**REQUIREMENT:**
Give back exactly the lines of the entries below from the line with "RDF.rb -compatible serialization formats." to the line with "Bendiken - https://ar.to/", inclusive, and only those.

**MATERIAL TO PROCESS:**
= = = = =
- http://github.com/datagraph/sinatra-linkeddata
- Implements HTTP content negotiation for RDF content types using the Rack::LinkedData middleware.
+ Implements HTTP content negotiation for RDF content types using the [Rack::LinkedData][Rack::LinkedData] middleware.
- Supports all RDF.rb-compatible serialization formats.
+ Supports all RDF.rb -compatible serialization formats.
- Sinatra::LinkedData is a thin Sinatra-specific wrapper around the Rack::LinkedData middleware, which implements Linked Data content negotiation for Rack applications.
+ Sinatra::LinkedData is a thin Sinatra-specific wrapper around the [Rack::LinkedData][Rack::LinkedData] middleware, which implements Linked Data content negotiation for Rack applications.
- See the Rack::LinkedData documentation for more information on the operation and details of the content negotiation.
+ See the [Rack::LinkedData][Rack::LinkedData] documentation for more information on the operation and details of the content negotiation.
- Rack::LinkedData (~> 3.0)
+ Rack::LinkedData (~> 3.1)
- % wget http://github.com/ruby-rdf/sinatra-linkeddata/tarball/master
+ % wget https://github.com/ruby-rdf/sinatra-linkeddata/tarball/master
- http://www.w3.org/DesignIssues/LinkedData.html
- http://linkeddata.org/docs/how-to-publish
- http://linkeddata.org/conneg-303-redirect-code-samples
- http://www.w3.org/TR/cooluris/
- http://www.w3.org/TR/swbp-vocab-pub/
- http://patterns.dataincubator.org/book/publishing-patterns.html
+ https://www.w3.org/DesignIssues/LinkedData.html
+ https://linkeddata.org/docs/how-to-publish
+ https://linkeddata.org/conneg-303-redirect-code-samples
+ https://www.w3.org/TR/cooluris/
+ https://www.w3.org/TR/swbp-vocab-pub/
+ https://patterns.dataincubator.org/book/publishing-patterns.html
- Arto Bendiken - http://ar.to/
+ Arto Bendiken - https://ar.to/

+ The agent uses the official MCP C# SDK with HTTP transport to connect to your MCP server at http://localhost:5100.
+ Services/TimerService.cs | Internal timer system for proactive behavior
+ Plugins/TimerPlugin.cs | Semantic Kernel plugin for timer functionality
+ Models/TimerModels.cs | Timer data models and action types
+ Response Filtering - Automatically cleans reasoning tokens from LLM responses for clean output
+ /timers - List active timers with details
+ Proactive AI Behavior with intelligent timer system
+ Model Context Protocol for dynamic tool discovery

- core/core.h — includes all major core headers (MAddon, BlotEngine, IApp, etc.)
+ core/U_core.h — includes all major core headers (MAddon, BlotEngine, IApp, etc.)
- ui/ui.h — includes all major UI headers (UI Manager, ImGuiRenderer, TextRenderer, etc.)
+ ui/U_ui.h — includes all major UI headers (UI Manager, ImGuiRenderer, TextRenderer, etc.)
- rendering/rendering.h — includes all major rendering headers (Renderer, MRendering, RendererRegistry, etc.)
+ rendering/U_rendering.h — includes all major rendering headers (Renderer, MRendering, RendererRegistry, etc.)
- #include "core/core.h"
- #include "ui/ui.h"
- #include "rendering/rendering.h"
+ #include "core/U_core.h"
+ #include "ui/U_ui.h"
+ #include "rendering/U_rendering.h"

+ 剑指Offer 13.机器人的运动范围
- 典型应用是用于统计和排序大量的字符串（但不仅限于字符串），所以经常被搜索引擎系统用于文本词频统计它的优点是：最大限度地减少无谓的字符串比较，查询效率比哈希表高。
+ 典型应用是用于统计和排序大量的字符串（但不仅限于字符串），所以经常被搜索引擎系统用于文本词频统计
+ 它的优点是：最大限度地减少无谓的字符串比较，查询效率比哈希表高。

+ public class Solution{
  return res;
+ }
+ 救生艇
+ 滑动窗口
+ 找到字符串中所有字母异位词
= = = = =
**EXERCISE ANSWER:**
+ Supports all RDF.rb -compatible serialization formats.
- Sinatra::LinkedData is a thin Sinatra-specific wrapper around the Rack::LinkedData middleware, which implements Linked Data content negotiation for Rack applications.
+ Sinatra::LinkedData is a thin Sinatra-specific wrapper around the [Rack::LinkedData][Rack::LinkedData] middleware, which implements Linked Data content negotiation for Rack applications.
- See the Rack::LinkedData documentation for more information on the operation and details of the content negotiation.
+ See the [Rack::LinkedData][Rack::LinkedData] documentation for more information on the operation and details of the content negotiation.
- Rack::LinkedData (~> 3.0)
+ Rack::LinkedData (~> 3.1)
- % wget http://github.com/ruby-rdf/sinatra-linkeddata/tarball/master
+ % wget https://github.com/ruby-rdf/sinatra-linkeddata/tarball/master
- http://www.w3.org/DesignIssues/LinkedData.html
- http://linkeddata.org/docs/how-to-publish
- http://linkeddata.org/conneg-303-redirect-code-samples
- http://www.w3.org/TR/cooluris/
- http://www.w3.org/TR/swbp-vocab-pub/
- http://patterns.dataincubator.org/book/publishing-patterns.html
+ https://www.w3.org/DesignIssues/LinkedData.html
+ https://linkeddata.org/docs/how-to-publish
+ https://linkeddata.org/conneg-303-redirect-code-samples
+ https://www.w3.org/TR/cooluris/
+ https://www.w3.org/TR/swbp-vocab-pub/
+ https://patterns.dataincubator.org/book/publishing-patterns.html
- Arto Bendiken - http://ar.to/
+ Arto Bendiken - https://ar.to/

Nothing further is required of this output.